Of course, arguments that UNAMID was not the appropriate way forward in 2007 are of little assistance in addressing the problems of suffering in Darfur in 2014. The Foreign Policy investigation quotes Princeton Lyman, President Barack Obama’s former special envoy to Sudan, as acknowledging that ‘the problems of Sudan can’t be solved by a UN peacekeeping mission.’ However, he continued, ‘But if you withdraw UNAMID, I would fear for the people in the [refugee] camps. They would have no protection at all; and it’s not even clear they would be fed.’ A similar point was made by a UN official, also quoted in Foreign Policy, who put it this way: ‘[W]e would love to declare defeat but we can’t. We have to accept this as a quagmire.’
There is an alternative to the failure of the status quo. It would, of course, be unimaginable to pull out UNAMID and replace it with nothing. What must happen is that UNAMID must be replaced by an enforcement operation, led by a state or a coalition of the willing, to restore peace and security and maintain them. Just as law enforcement is the job of the police and not traffic wardens or ambulance attendants, civilian protection, the restoration of security, and intervention in the face of a possible genocide are the task of Security Council-authorized enforcement operations. These are the same genus of operation as the Security Council-authorized Australian-led force that restored security in East Timor in 1999 and the Security Council-authorized British force that restored security in Sierra Leone in 2000. In each case, an enforcement operation was established when the situation broke down and the (non-militarized) peacekeeping force on the ground needed backup. If such enforcement operations are available where peace breaks down, peacekeeping operations may focus on the ‘traditional’ tasks they are so skilled at, which relate to preserving and entrenching a precarious peace: facilitating negotiation, observing behavior, training judges, etc.

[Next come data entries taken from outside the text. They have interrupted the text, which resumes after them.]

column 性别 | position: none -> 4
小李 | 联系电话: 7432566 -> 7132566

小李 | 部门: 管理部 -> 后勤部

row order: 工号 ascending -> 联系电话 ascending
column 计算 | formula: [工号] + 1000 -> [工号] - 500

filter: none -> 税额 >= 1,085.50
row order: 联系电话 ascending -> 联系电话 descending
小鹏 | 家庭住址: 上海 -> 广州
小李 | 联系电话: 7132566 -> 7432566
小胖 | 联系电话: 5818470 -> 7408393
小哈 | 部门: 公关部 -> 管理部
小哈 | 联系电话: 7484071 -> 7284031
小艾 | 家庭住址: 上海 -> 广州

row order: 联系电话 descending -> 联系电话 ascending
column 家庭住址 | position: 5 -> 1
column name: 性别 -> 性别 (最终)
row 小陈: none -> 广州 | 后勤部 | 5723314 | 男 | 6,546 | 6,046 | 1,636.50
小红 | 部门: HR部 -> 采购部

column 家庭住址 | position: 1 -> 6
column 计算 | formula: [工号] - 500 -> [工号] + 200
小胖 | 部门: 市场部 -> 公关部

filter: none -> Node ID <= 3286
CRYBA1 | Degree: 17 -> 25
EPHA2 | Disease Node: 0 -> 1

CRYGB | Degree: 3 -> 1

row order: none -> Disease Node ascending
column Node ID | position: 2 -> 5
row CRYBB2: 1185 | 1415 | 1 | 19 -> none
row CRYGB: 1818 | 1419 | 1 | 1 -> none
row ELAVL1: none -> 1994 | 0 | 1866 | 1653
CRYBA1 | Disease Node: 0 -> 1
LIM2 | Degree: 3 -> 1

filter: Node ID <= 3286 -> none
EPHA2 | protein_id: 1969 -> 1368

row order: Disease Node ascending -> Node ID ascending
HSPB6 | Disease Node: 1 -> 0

It is time to recognize that UNAMID was indeed ‘set up to fail’ and call upon the Security Council to establish an enforcement operation—and call upon states, including the US, to risk blood and treasure. While such a way forward may be difficult in view of the variable interests of Security Council member states, the status quo cannot continue. More broadly, the Security Council must move away from its policy of militarized peacekeeping—not, of course, in favour of a policy of doing nothing, but in favour of doing something that may actually work in alleviating human suffering. Otherwise, the UN and the international community more broadly must admit the ugly truth that, twenty years after the genocide in Rwanda, the political will simply does not exist to take effective steps to protect civilians and prevent massacres.